Ausgewertet wurden, wie zuvor geplant, die gepoolten Daten von 11.121 Patienten, die wegen Vorhofflimmern erstmals Rivaroxaban erhielten (mittleres Alter 70,5 Jahre; knapp 43 Prozent Frauen). Ko-Morbiditäten: Herzinsuffinzienz (21,2%), Bluthochdruck (76,2%) und Diabetes mellitus (22,3%). Es handelte sich um Patienten aus 47 Ländern (Europa, Israel, Kanada, Asien, Afrika, Mittlerer Osten und Lateinamerika). Primäre Endpunkte ein Jahr nach Therapie-Beginn waren schwere Blutungen und Gesamt-Mortalität. Zu den sekundären Endpunkten zählten Schlaganfälle und systemische Thromboembolien.

Hauptergebnisse

Bezogen auf 100-Personenjahre gab es 

  • 1,7 schwere Blutungen
  • 1,9 Todesfälle
  • 1,0 Schlaganfälle oder systemische Thromboembolien.

Die Einjahres-Therapie-Persistenz betrug knapp 78 Prozent.

Klinische Bedeutung

Nach Angaben der Autoren liefert die aktuelle Auswertung weitere beruhigende Daten zur Sicherheit des Gerinnungshemmers. Die Rate der tödlichen Blutungen und der intrakraniellen Blutungen habe jeweils nur 0,2 Prozent betragen, so Erstautor Paul Kirchhof (Universität von Birmingham in Großbritannien).

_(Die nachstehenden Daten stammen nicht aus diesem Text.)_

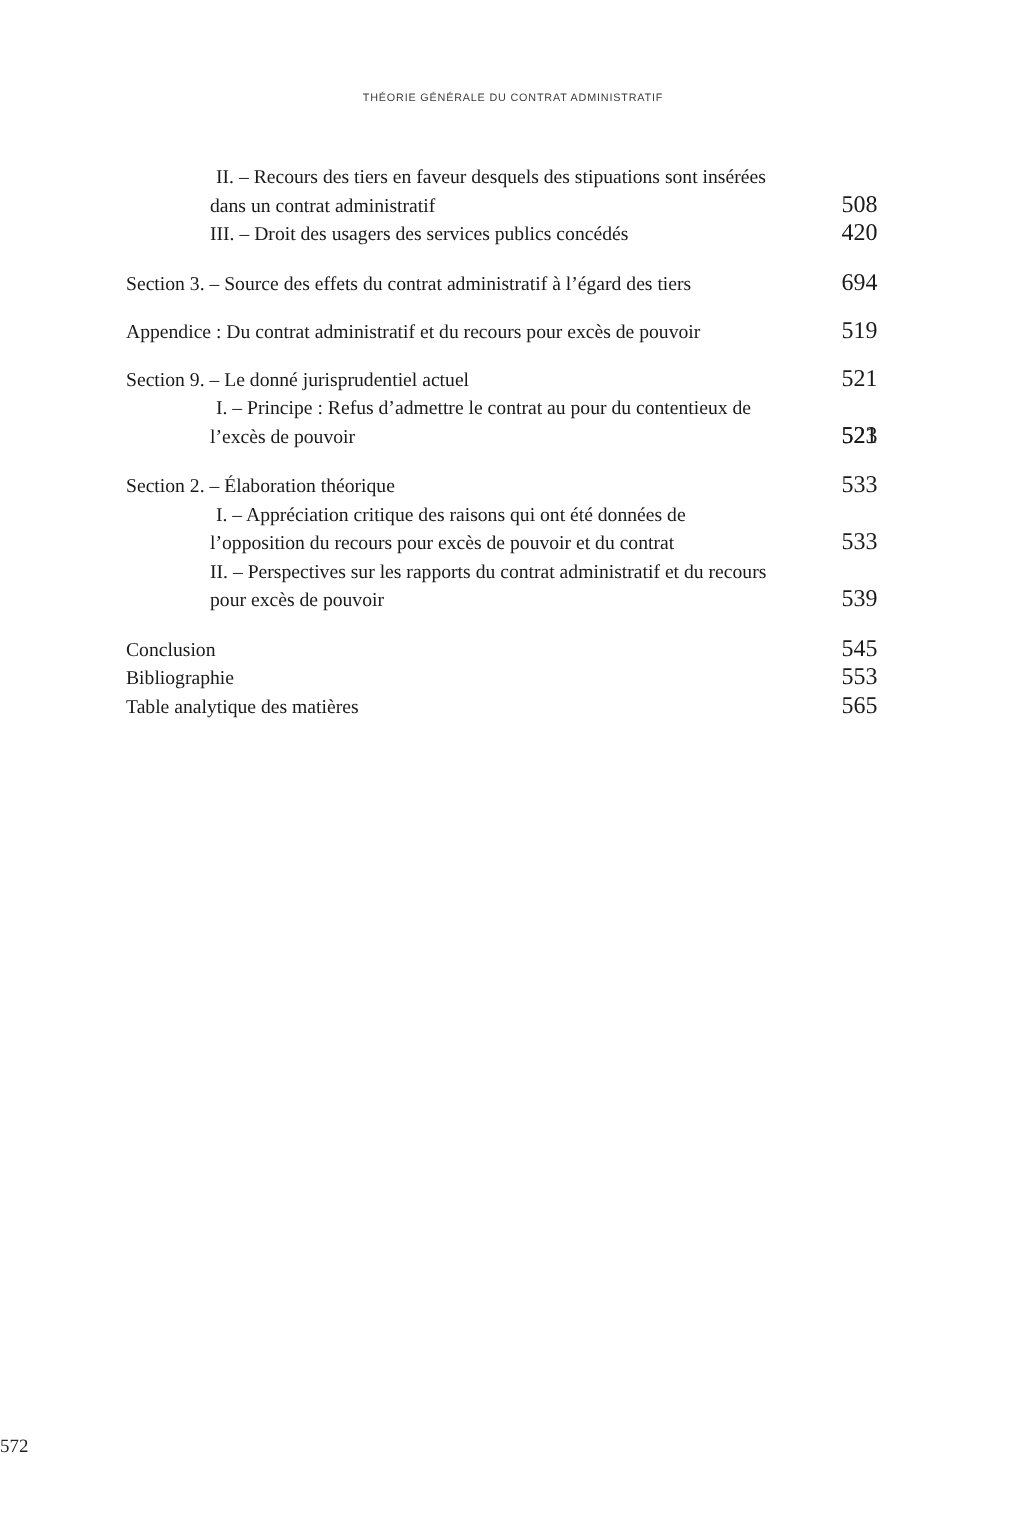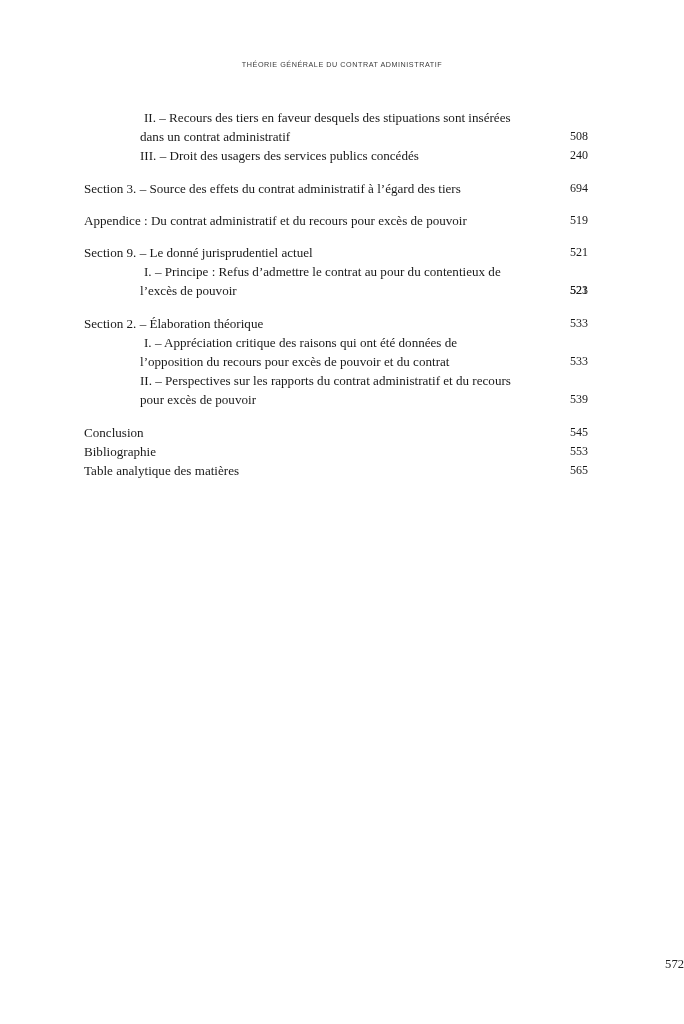--- a/index.html
+++ b/index.html
@@ -62,53 +62,53 @@
   .lvl-0 .txt { margin-left: 0; }
   .lvl-1 .txt { margin-left: 56px; }
 
   
   .hang .txt { text-indent: 4px; }
 
   .pageno {
     position: absolute;
     right: 0;
     width: 30px;
-    text-align: right;
-    font-size: 12px;
+    text-align: center;
+    font-size: 16px;
     line-height: 19.2px;
   }
   .pageno.last  { bottom: 0; }
 
   
   .folio {
     position: absolute;
     top: 957px;
     left: 0;
     width: 684px;
-    text-align: right;
+    text-align: left;
     font-size: 12.6px;
     color: #222;
   }
 </style>
 </head>
 <body>
 
 <div class="page">
 
   <div class="running-head">THÉORIE GÉNÉRALE DU CONTRAT ADMINISTRATIF</div>
 
   <div class="toc" id="toc-root">
       <div class="block">
         <div class="entry lvl-1 hang">
           <span class="txt">II. – Recours des tiers en faveur desquels des stipuations sont insérées dans un contrat administratif</span>
           <span class="pageno last">508</span>
         </div>
         <div class="entry lvl-1">
           <span class="txt">III. – Droit des usagers des services publics concédés</span>
-          <span class="pageno last">240</span>
+          <span class="pageno last">420</span>
         </div>
       </div>
       <div class="gap-md"></div>
       <div class="block">
         <div class="entry lvl-0">
           <span class="txt">Section 3. – Source des effets du contrat administratif à l’égard des tiers</span>
           <span class="pageno last">694</span>
         </div>
       </div>
       <div class="gap-md"></div>

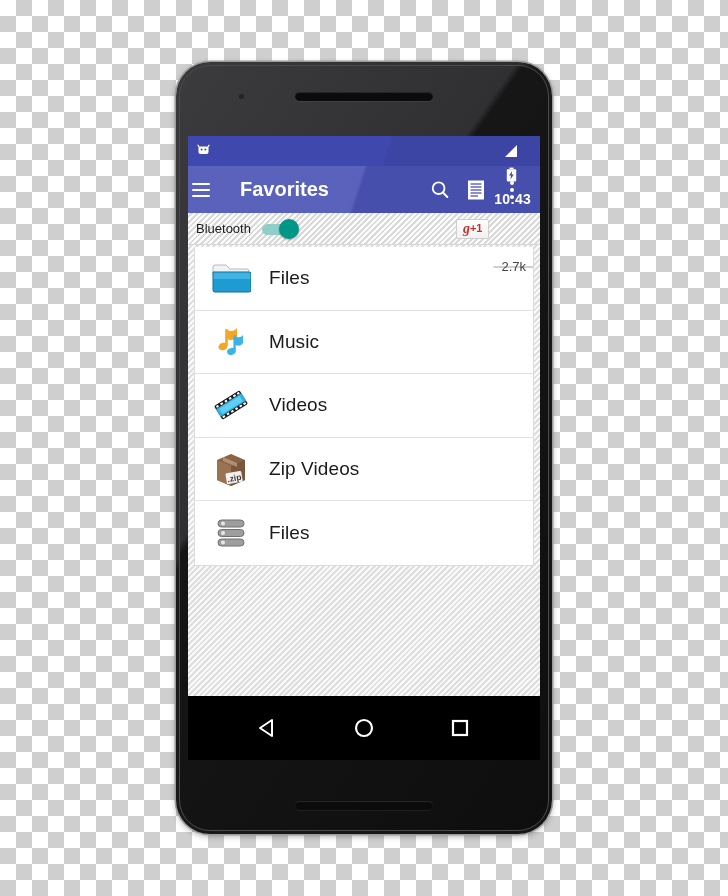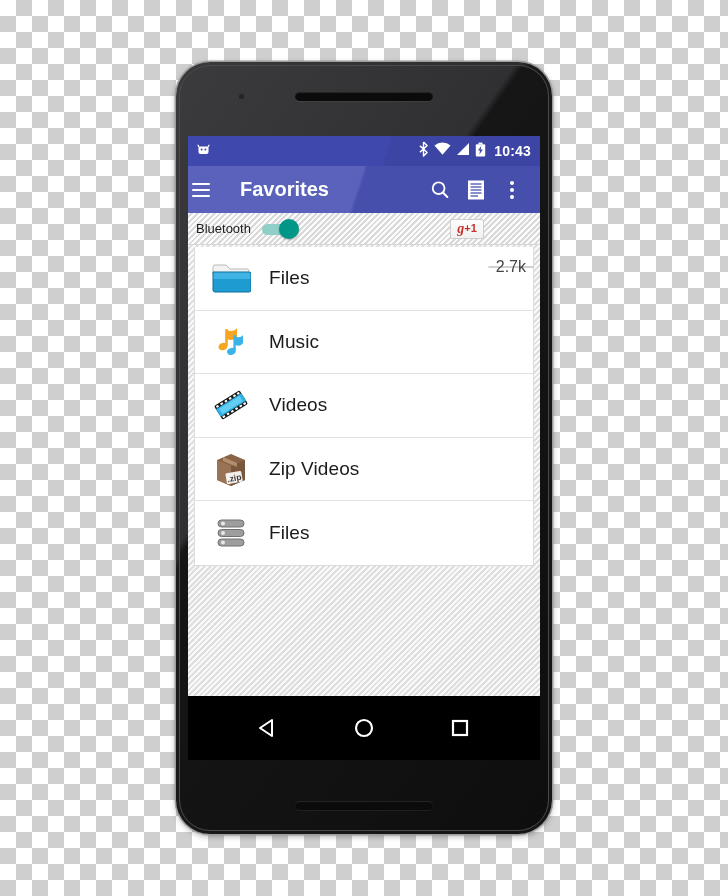--- a/index.html
+++ b/index.html
@@ -87,20 +87,21 @@
     align-items: center;
     padding: 0 9px 0 8px;
     box-sizing: border-box;
     color: #ffffff;
   }
   #notif-area { display: flex; align-items: center; flex: 1; }
   #status-icons {
     display: flex;
     align-items: center;
     gap: 5px;
+    flex-direction: column;
   }
   #status-clock {
     font-size: 14px;
     font-weight: bold;
     letter-spacing: 0.2px;
     margin-left: 3px;
     color: #ffffff;
   }
 
   
@@ -207,21 +208,21 @@
   }
   #plusone-btn .g-letter { font-family: "Liberation Serif", serif; font-size: 14px; font-style: italic; }
   #plusone-btn .plus-one { font-size: 11px; }
   #plusone-count {
     display: flex; align-items: center; justify-content: center;
     padding: 0 7px;
     margin-left: 4px;
     background: linear-gradient(#fdfdfd, #f3f3f3);
     border: 1px solid #cfcfcf;
     border-radius: 2px;
-    font-size: 16px;
+    font-size: 13px;
     color: #444444;
     cursor: pointer;
     line-height: 1;
     margin-top: 47px;
   }
 
   
   #list-area {
     background: #e9e9e9;
     background-image: repeating-linear-gradient(135deg, rgba(255,255,255,0.75) 0 2px, rgba(219,219,219,0.75) 2px 4px);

Auch das Resultat zur Effektivität sei mit einer jährlichen Schlaganfall-Rate von 1,0 Prozent überzeugend. Insgesamt stimmten die Ergebnissen mit denen der randomisierten und kontrollierten Studien überein. Die aktuelle Studie liefert zudem Daten zu unterschiedlichen Ländern bzw. Regionen, so etwa zu Asien, wo in mehreren Ländern der Gerinnungshemmer nur in einer Tages-Dosierung von 15 Milligramm zugelassen ist. Dies entspricht jener Dosierung, die in Europa und in Nordamerika bei Patienten mit eingeschränkter Nierenfunktion indiziert ist. 

Finanzierung: Bayer AG und Janssen Scientific Affairs, LLC.